• WORK REQUIRED
Find all lines in the records that include the word "label", and copy them out.

(Records from a data source)
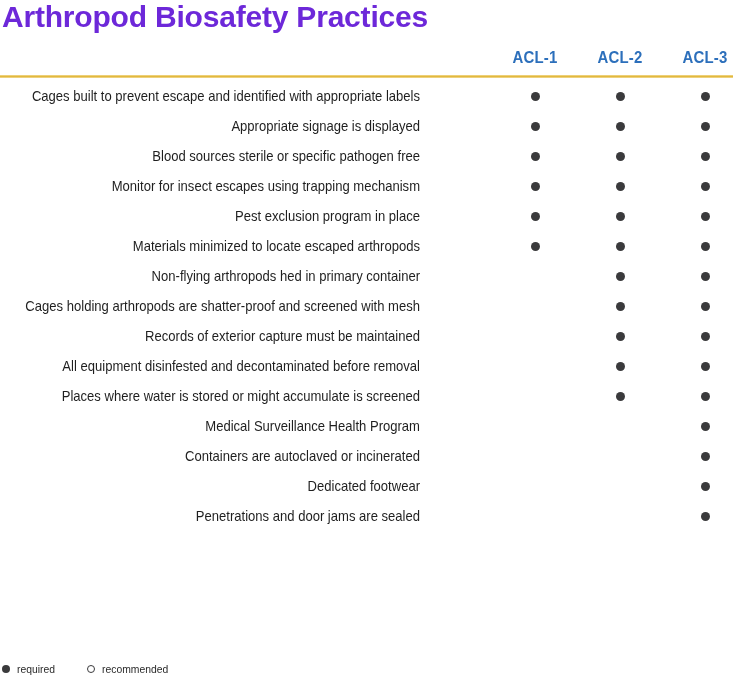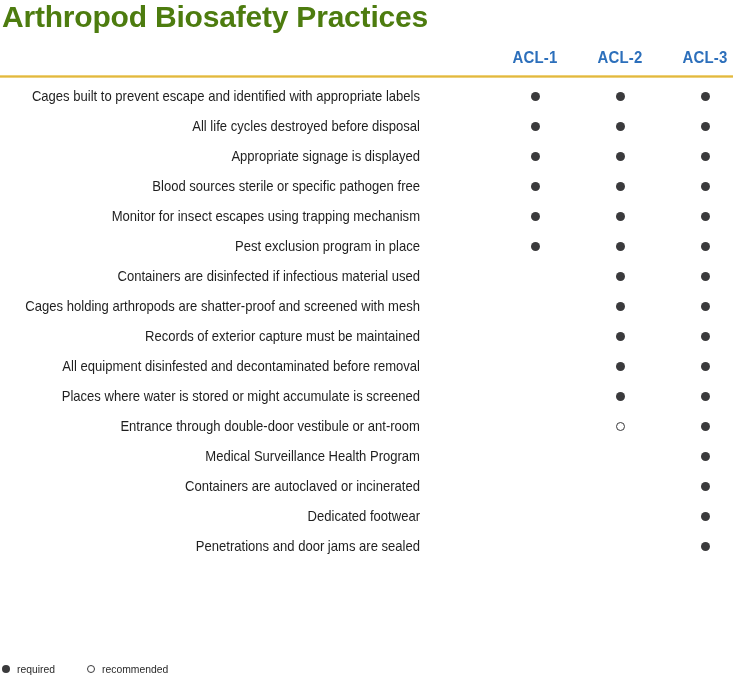--- a/index.html
+++ b/index.html
@@ -19,21 +19,21 @@
 
   
   #page-title {
     position: absolute;
     left: 2px;
     top: 0px;
     font-size: 30px;
     font-weight: bold;
     letter-spacing: -0.2px;
     line-height: 34px;
-    color: #4d7c0f;
+    color: #6d28d9;
     white-space: nowrap;
   }
 
   
   #col-headers {
     position: absolute;
     left: 0;
     top: 48px;
     width: 733px;
     height: 22px;
@@ -171,32 +171,20 @@
         <span class="marker required"></span>
       </div>
       <div class="cell" style="left: 575px;">
         <span class="marker required"></span>
       </div>
       <div class="cell" style="left: 660px;">
         <span class="marker required"></span>
       </div>
     </div>
     <div class="matrix-row">
-      <div class="row-label">All life cycles destroyed before disposal</div>
-      <div class="cell" style="left: 490px;">
-        <span class="marker required"></span>
-      </div>
-      <div class="cell" style="left: 575px;">
-        <span class="marker required"></span>
-      </div>
-      <div class="cell" style="left: 660px;">
-        <span class="marker required"></span>
-      </div>
-    </div>
-    <div class="matrix-row">
       <div class="row-label">Appropriate signage is displayed</div>
       <div class="cell" style="left: 490px;">
         <span class="marker required"></span>
       </div>
       <div class="cell" style="left: 575px;">
         <span class="marker required"></span>
       </div>
       <div class="cell" style="left: 660px;">
         <span class="marker required"></span>
       </div>
@@ -231,21 +219,33 @@
         <span class="marker required"></span>
       </div>
       <div class="cell" style="left: 575px;">
         <span class="marker required"></span>
       </div>
       <div class="cell" style="left: 660px;">
         <span class="marker required"></span>
       </div>
     </div>
     <div class="matrix-row">
-      <div class="row-label">Containers are disinfected if infectious material used</div>
+      <div class="row-label">Materials minimized to locate escaped arthropods</div>
+      <div class="cell" style="left: 490px;">
+        <span class="marker required"></span>
+      </div>
+      <div class="cell" style="left: 575px;">
+        <span class="marker required"></span>
+      </div>
+      <div class="cell" style="left: 660px;">
+        <span class="marker required"></span>
+      </div>
+    </div>
+    <div class="matrix-row">
+      <div class="row-label">Non-flying arthropods hed in primary container</div>
       <div class="cell" style="left: 490px;"></div>
       <div class="cell" style="left: 575px;">
         <span class="marker required"></span>
       </div>
       <div class="cell" style="left: 660px;">
         <span class="marker required"></span>
       </div>
     </div>
     <div class="matrix-row">
       <div class="row-label">Cages holding arthropods are shatter-proof and screened with mesh</div>
@@ -275,30 +275,20 @@
       </div>
       <div class="cell" style="left: 660px;">
         <span class="marker required"></span>
       </div>
     </div>
     <div class="matrix-row">
       <div class="row-label">Places where water is stored or might accumulate is screened</div>
       <div class="cell" style="left: 490px;"></div>
       <div class="cell" style="left: 575px;">
         <span class="marker required"></span>
-      </div>
-      <div class="cell" style="left: 660px;">
-        <span class="marker required"></span>
-      </div>
-    </div>
-    <div class="matrix-row">
-      <div class="row-label">Entrance through double-door vestibule or ant-room</div>
-      <div class="cell" style="left: 490px;"></div>
-      <div class="cell" style="left: 575px;">
-        <span class="marker recommended"></span>
       </div>
       <div class="cell" style="left: 660px;">
         <span class="marker required"></span>
       </div>
     </div>
     <div class="matrix-row">
       <div class="row-label">Medical Surveillance Health Program</div>
       <div class="cell" style="left: 490px;"></div>
       <div class="cell" style="left: 575px;"></div>
       <div class="cell" style="left: 660px;">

• SOLUTION BELOW
-      <div class="row-label">All life cycles destroyed before disposal</div>
       <div class="row-label">Appropriate signage is displayed</div>
-      <div class="row-label">Containers are disinfected if infectious material used</div>
+      <div class="row-label">Materials minimized to locate escaped arthropods</div>
+      <div class="row-label">Non-flying arthropods hed in primary container</div>
       <div class="row-label">Cages holding arthropods are shatter-proof and screened with mesh</div>
       <div class="row-label">Places where water is stored or might accumulate is screened</div>
-      <div class="row-label">Entrance through double-door vestibule or ant-room</div>
       <div class="row-label">Medical Surveillance Health Program</div>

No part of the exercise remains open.